IMF Approves Second Annual Loan for Armenia Under ESAF

The International Monetary Fund (IMF) approved the second annual loan under the Enhanced Structural Adjustment Facility (ESAF),1 in an amount equivalent to SDR 33.75 million (about US$47 million), to support Armenia’s economic program in 1997. The loan is available in two equal semiannual installments, the first of which can be drawn on June 30, 1997.

Background

Performance under the first year of the ESAF-supported program was uneven. Led by expansion in the services and construction sectors, real GDP grew by 5.8 percent in 1996, inflation declined sharply to under 6 percent during the year, and the current account position improved noticeably. At the same time however, fiscal and monetary policies were considerably relaxed in the run up to the presidential elections in September. As a result of shortfalls in total revenues and grants and higher-than-expected expenditures, the overall cash fiscal deficit, amounted to 9.3 percent of GDP.

The 1997 Program

The key macroeconomic objectives of the 1997 program are: (a) to achieve a real GDP growth rate of about 6 percent; (b) bring down the inflation rate during the year to under 10 percent; and (c) increase gross reserves to the equivalent of 2.8 months of imports. To achieve these objectives, fiscal policy will aim at reducing the overall deficit to under 7 percent of GDP from 9.3 percent in 1996, by increasing revenue through further improvements in tax administration, full implementation of the tax arrears payment scheme, the establishment of an operational legal framework to enforce revenue collections, and adopting a series of revenue measures that aim at rationalizing and simplifying the structure of several important taxes. To improve expenditure management, the Treasury Account at the Central Bank will be used to conduct most government transactions, and the Central Treasury and Field Treasuries will become fully operational by the end of the year. The authorities will also further reduce current expenditure to 18.5 percent of GDP from 19.6 percent in 1996, through elimination of open-ended price subsidies to privileged groups, cuts in defense expenditures, and a reduction in interest payments. Monetary policy will be consistent with achieving the program’s inflation targets.

Structural Reforms

Building on the substantial advances in systemic reforms since 1994, the authorities are committed to accelerating the implementation of structural reforms. In addition to the reforms under way in the banking sector and tax administration, the 1997 program follows a three-pronged approach: (i) continued privatization to lay the basis for sustained growth; (ii) improvement of financial discipline through enterprise restructuring; and (iii) reforms in the energy, health and education sectors.

Addressing Social Needs

The authorities will take several measures during the program period to improve the targeting of social safety net benefits to alleviate poverty and improve income distribution. In particular, a plan to reduce pension benefits for working pensioners and increase those for nonworking pensioners is under consideration.

The Challenge Ahead

Although good macroeconomic performance in 1997 is within reach, the fiscal situation remains fragile and external sustainability could become an issue over the medium term. The authorities will therefore need to consolidate the fiscal gains achieved so far, restore confidence in the dram, and accumulate a reasonable cushion of reserves to weather external shocks.

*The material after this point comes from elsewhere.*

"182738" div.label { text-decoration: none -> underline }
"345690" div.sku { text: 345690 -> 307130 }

Armenia joined the IMF on May 28, 1992, and its quota2 is SDR 67.5 million (about US$94 million). Its outstanding use of IMF financing currently totals SDR 81 million (about US$113 million).

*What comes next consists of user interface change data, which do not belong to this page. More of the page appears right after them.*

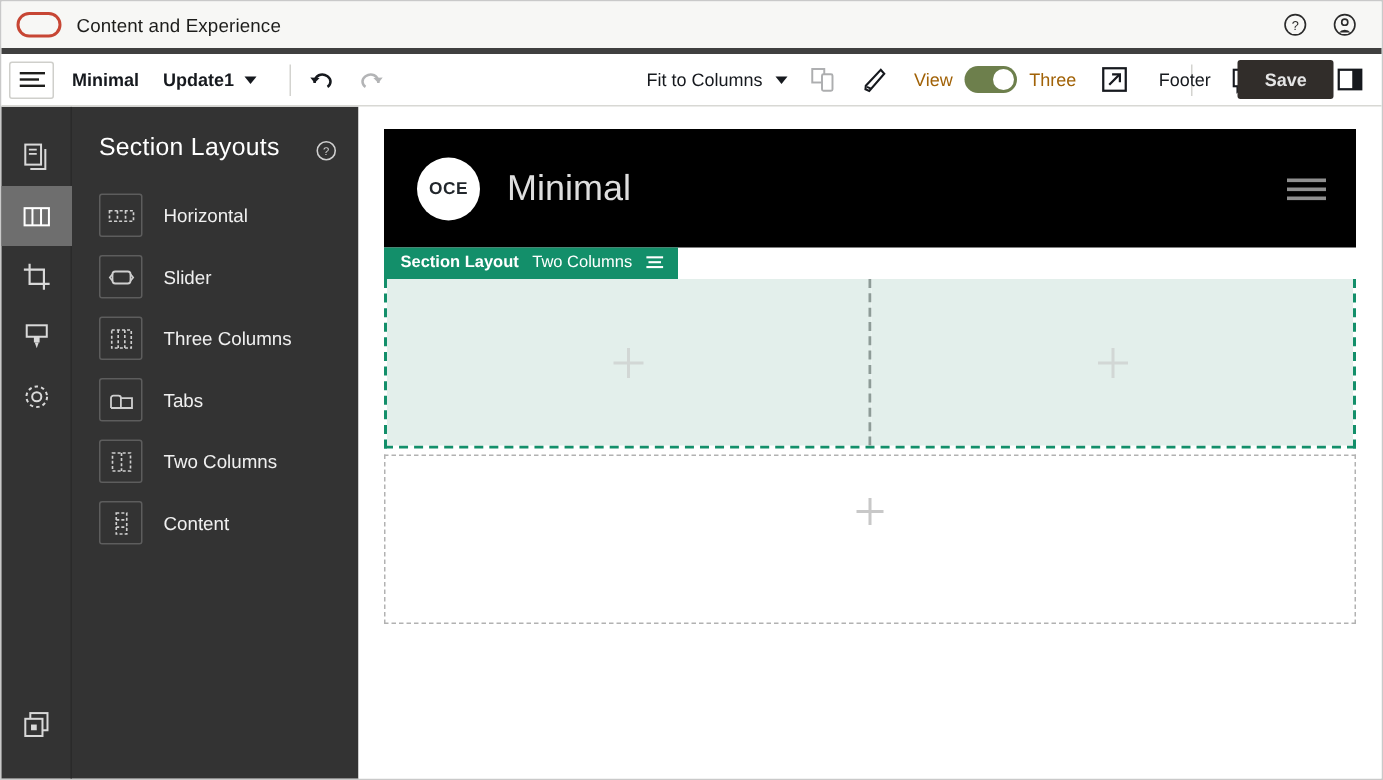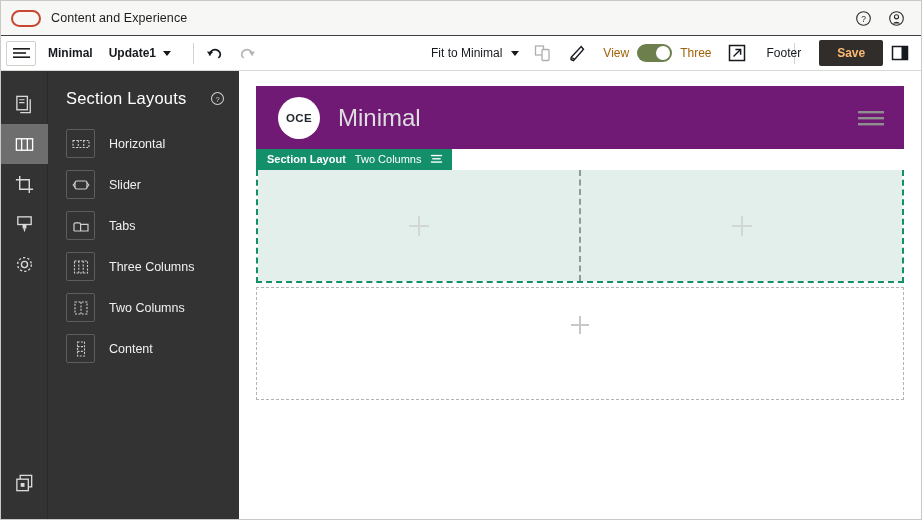"Content and Experience" .brandbar { border-bottom: 1px solid #404040 -> 4px solid #404040 }
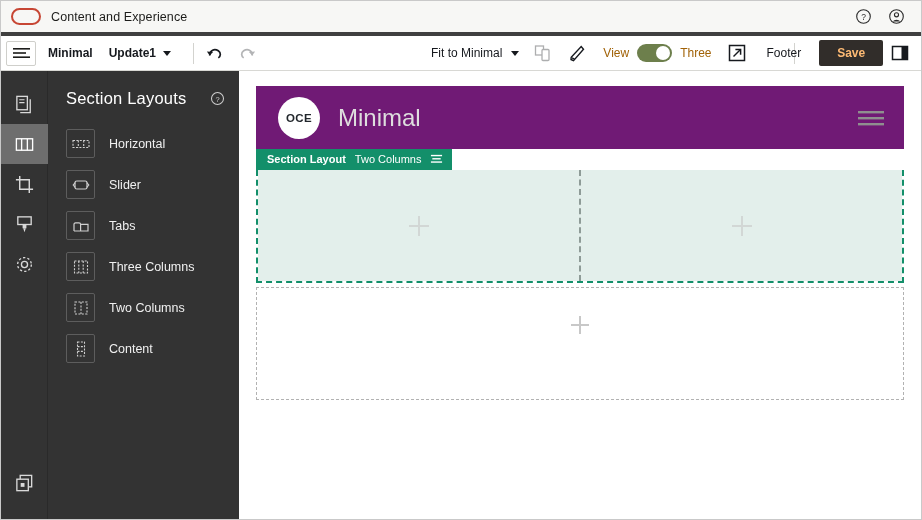"Fit to Minimal" span { text: Minimal -> Columns }
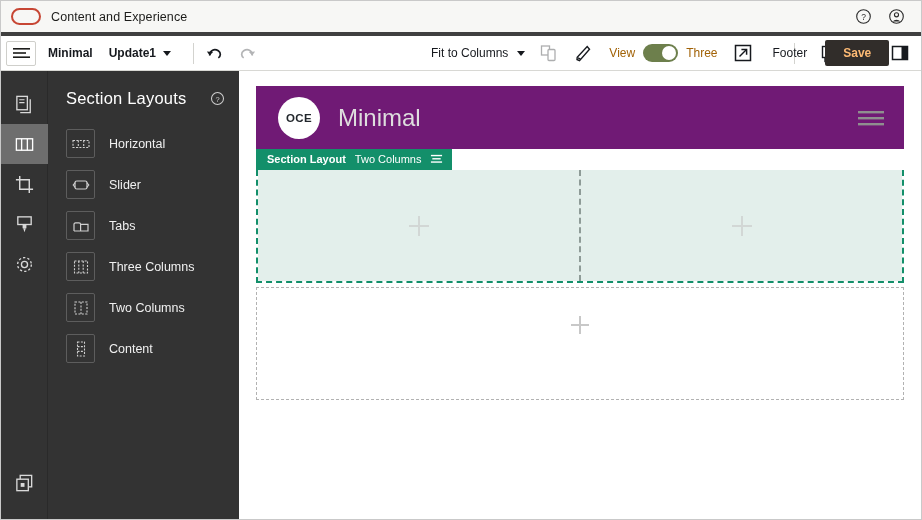"Save" .save-btn { color: #fdba74 -> #e5e5e5 }
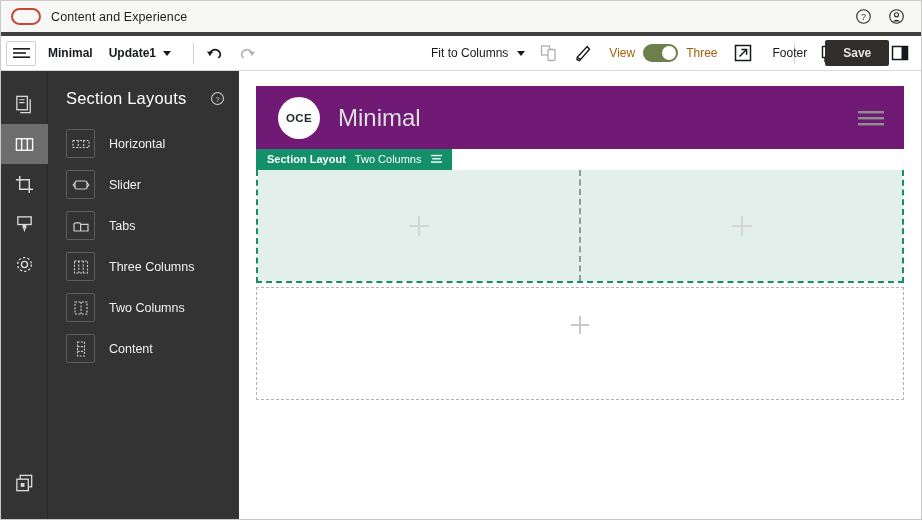"Section Layouts" .panel-head { align-items: center -> flex-end }
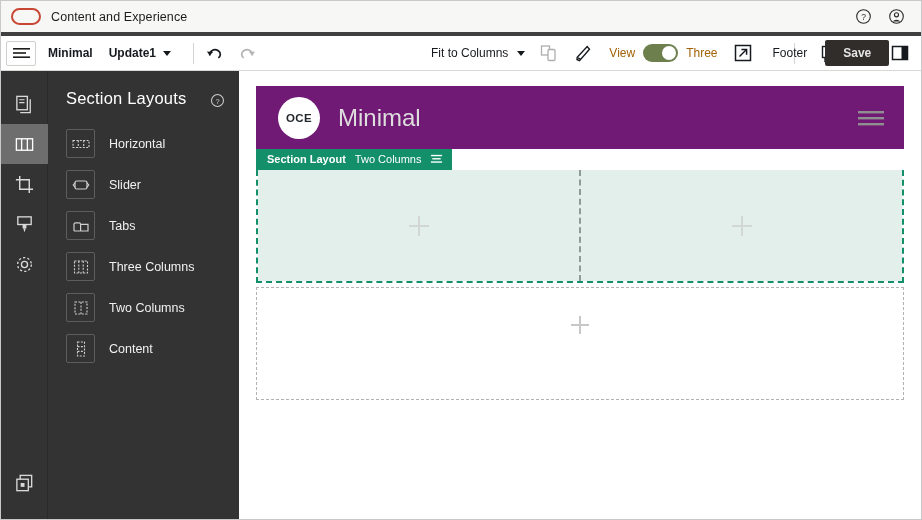"OCE" .site-header { background: #701a75 -> #000000; height: 63px -> 79px }
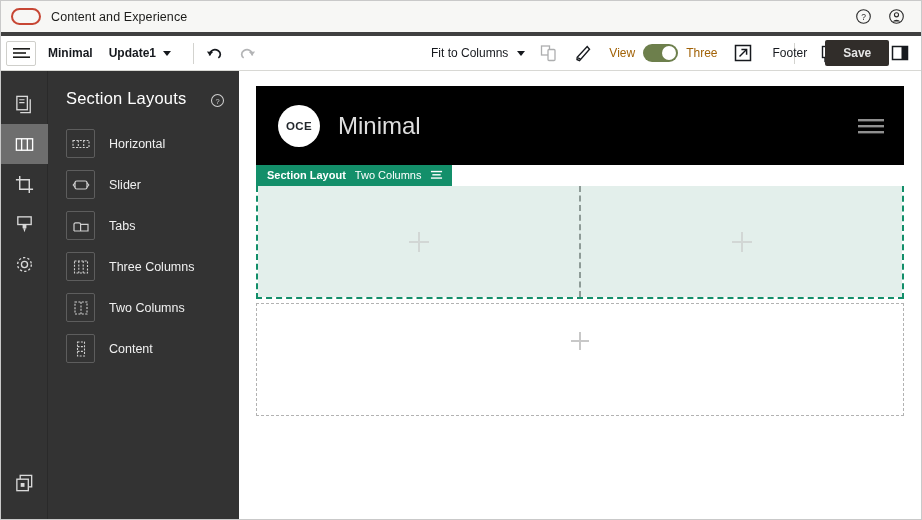"Tabs" div.layout-item { order: before "Three Columns" -> after "Three Columns" }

Armenia: Selected Economic Indicators

1995 1996 1997* 1998** 1999**

(Percent change)
Real GDP 6.9 5.8 5.8 6.0 6.0
Consumer prices
(end of period)
31.9 5.7 9.5 8.0 6.2

(Percent of GDP)
Overall fiscal balance, cash basis
(deficit-)
-11.1 -9.3 -6.7 -5.6 -4.0
External current account balance,
excluding official transfers (deficit-)
-37.6 -26.6 -24.0 -23.2 -21.1

(Months of imports)
Gross official reserves 1.6 2.2 2.8 3.1 3.1

Sources: Armenian authorities, and IMF staff estimates and projections.
*Program.
** Projections.

1The ESAF is a concessional IMF facility for assisting eligible members that are undertaking economic reform programs to strengthen their balance of payments and improve their growth prospects. ESAF loans carry an interest rate of 0.5 percent a year and are repayable over 10 years, with 5 1/2-year grace period.

2A member’s quota in the IMF determines, in particular, the amount of its subscription, its voting weight, its access to IMF financing, and its share in the allocation of SDRs.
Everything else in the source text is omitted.